## Aim of the exercise:
Pull each line with the string "center" from the entries.

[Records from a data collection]
[Start of section]

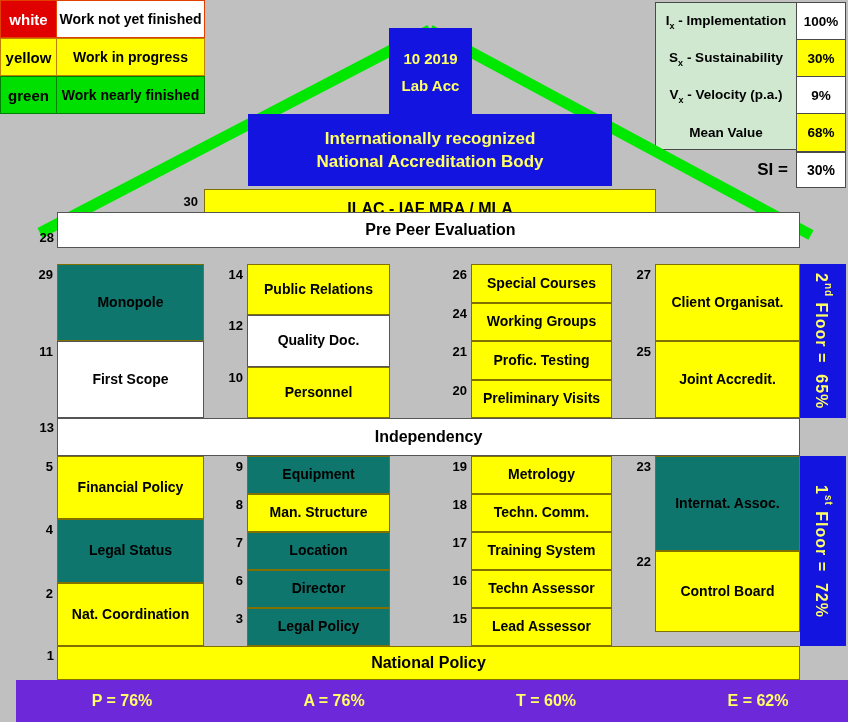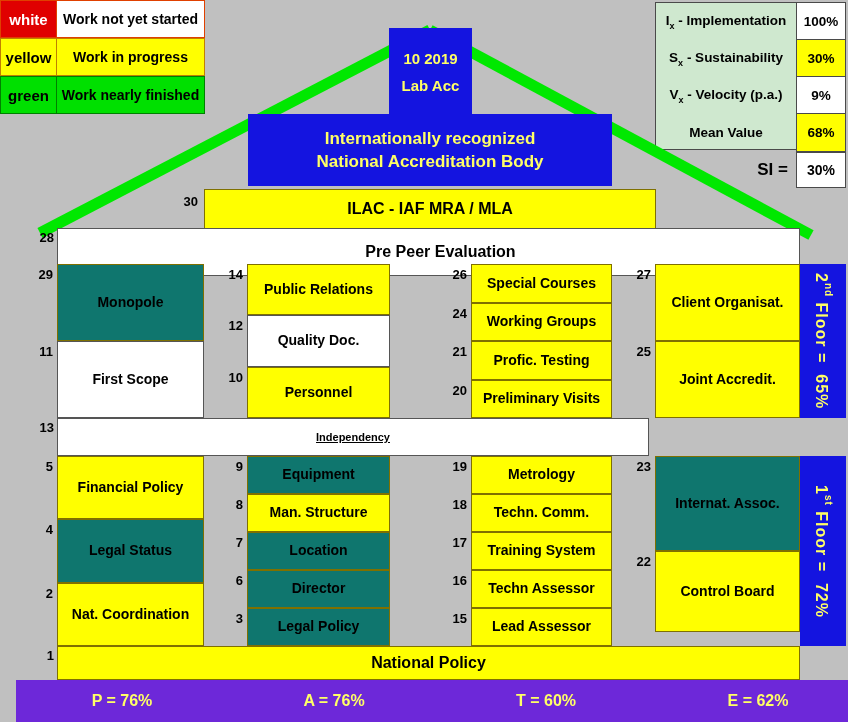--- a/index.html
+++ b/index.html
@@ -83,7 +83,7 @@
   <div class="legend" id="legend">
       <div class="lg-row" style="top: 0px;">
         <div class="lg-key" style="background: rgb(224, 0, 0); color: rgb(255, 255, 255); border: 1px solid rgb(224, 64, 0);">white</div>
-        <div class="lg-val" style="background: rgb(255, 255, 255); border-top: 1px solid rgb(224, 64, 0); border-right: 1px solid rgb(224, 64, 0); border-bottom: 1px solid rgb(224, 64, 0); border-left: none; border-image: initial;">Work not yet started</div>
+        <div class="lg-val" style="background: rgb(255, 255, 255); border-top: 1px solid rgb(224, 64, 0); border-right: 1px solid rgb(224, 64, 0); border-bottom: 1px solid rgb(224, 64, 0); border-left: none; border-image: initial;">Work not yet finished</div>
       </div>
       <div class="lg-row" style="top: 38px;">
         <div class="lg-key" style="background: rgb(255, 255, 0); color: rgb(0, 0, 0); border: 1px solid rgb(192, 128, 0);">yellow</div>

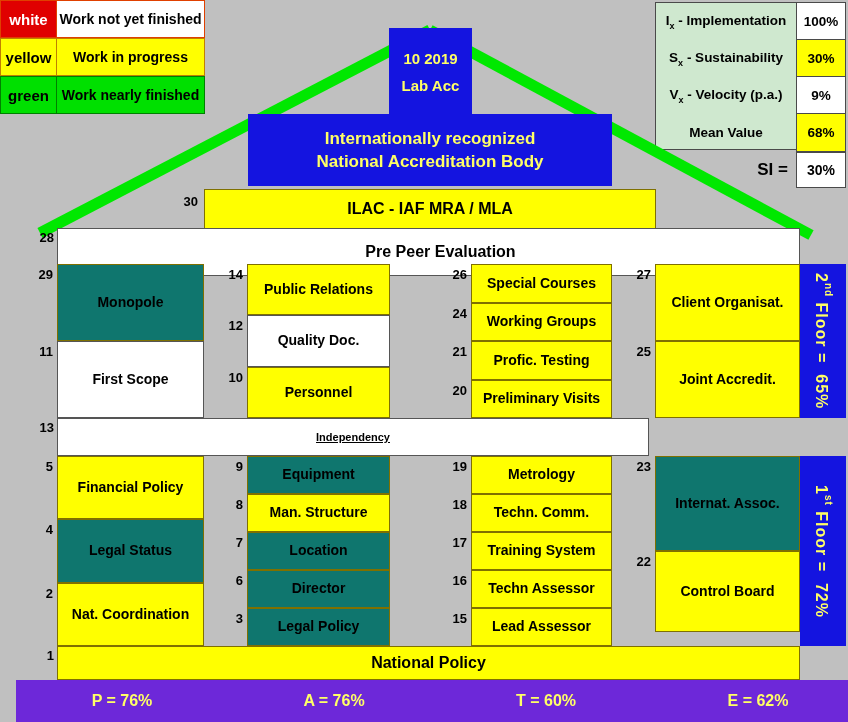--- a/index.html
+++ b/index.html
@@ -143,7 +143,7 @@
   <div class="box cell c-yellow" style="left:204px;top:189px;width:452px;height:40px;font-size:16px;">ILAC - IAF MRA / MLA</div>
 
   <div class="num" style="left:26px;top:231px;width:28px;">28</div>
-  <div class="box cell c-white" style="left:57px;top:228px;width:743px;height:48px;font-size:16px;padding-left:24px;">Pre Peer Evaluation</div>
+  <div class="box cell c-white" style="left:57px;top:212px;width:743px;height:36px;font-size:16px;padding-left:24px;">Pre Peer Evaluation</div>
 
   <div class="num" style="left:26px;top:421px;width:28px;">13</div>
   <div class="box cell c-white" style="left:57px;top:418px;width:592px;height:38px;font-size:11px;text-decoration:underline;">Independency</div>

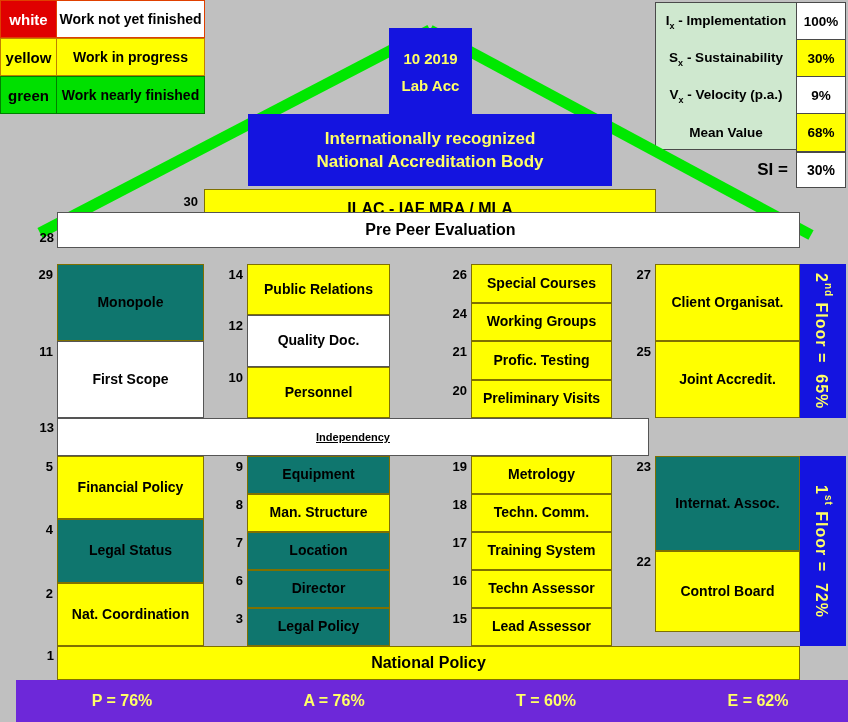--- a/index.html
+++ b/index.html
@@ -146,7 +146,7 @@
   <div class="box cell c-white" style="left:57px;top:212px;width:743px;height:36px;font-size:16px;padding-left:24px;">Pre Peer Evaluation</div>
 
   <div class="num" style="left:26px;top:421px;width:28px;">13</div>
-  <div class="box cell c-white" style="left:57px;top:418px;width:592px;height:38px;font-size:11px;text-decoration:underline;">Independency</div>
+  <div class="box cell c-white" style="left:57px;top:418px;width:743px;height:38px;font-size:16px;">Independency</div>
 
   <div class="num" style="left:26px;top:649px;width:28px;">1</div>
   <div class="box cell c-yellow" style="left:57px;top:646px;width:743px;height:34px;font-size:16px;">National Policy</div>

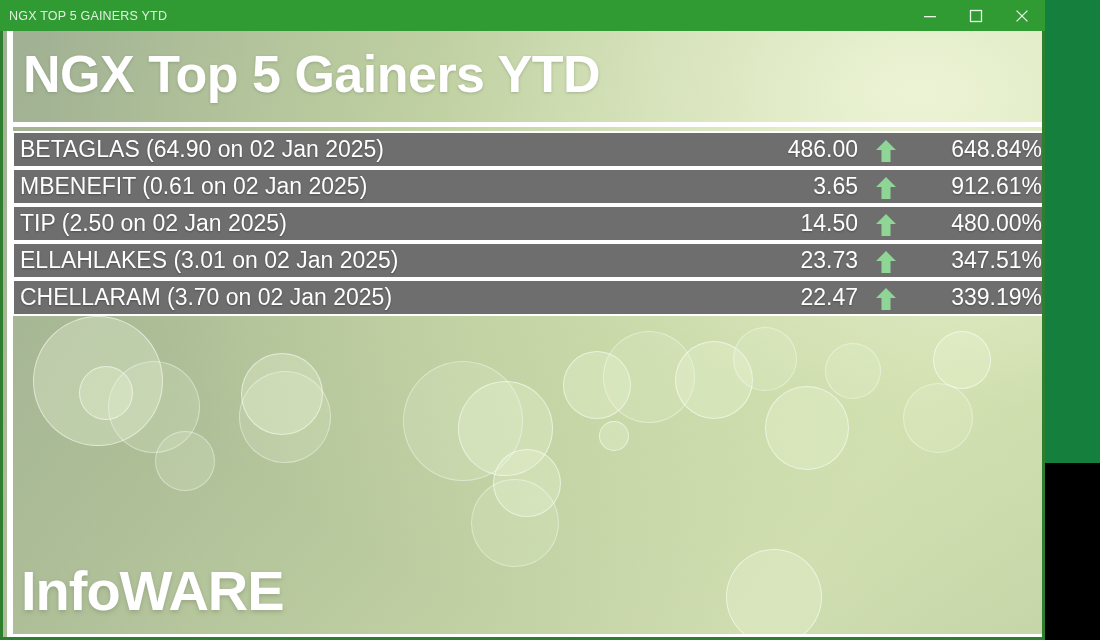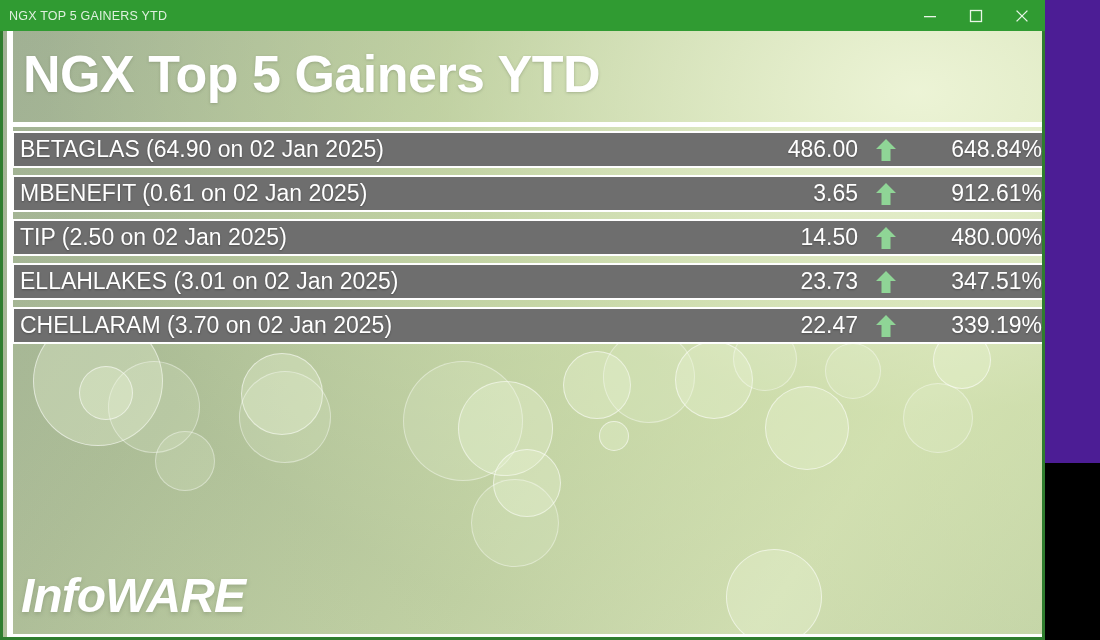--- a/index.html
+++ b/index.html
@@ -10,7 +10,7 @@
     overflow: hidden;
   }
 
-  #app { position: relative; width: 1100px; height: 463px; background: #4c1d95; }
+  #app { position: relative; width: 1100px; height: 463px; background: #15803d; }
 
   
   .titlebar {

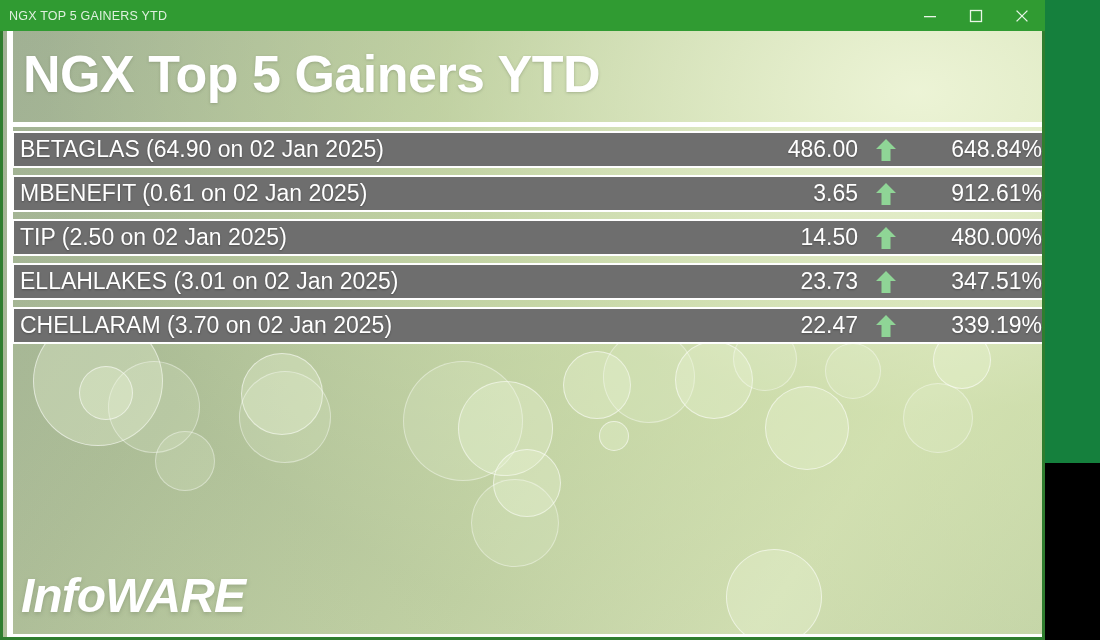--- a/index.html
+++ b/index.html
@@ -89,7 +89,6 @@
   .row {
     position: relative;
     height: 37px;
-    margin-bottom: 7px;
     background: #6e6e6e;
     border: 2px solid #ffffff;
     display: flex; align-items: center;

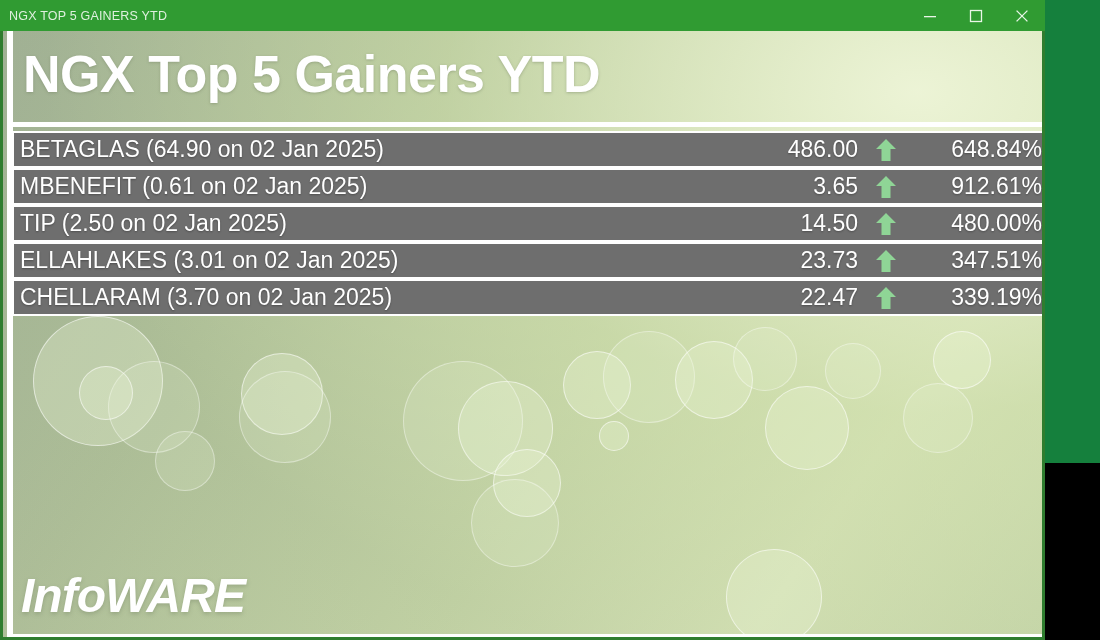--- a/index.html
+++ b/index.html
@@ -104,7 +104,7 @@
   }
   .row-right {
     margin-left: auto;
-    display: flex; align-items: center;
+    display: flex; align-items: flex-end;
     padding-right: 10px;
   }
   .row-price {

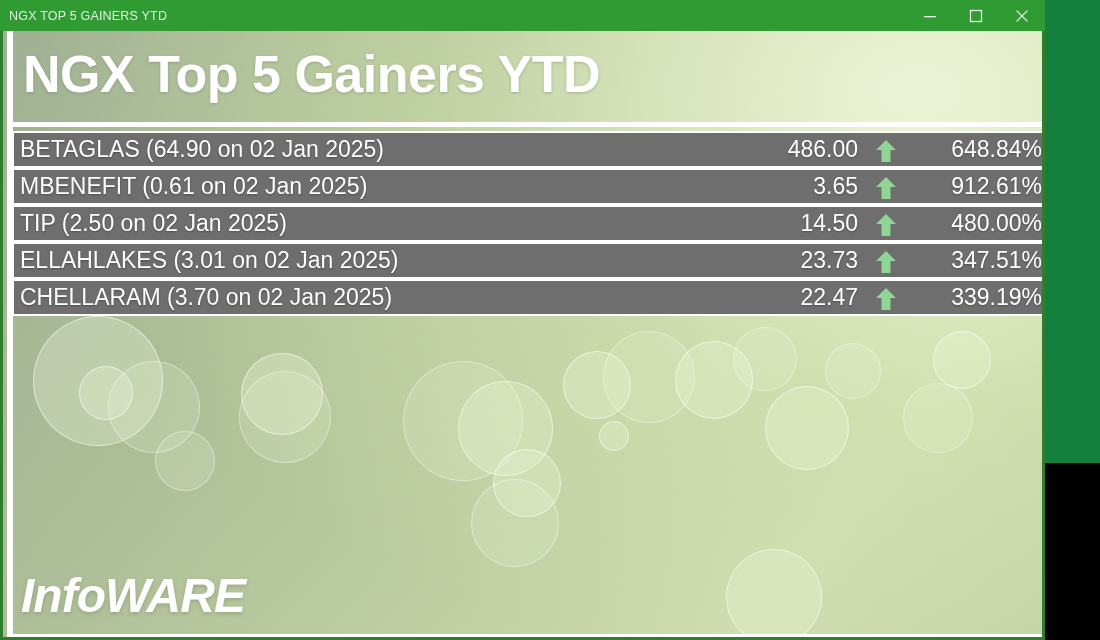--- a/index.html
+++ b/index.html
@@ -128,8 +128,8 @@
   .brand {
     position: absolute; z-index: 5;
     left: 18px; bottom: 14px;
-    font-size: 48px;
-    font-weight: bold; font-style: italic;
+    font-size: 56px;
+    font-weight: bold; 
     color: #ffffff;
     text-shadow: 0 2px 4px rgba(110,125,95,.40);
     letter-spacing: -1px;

[End of section]

## Exercise output:
     display: flex; align-items: center;
-    display: flex; align-items: center;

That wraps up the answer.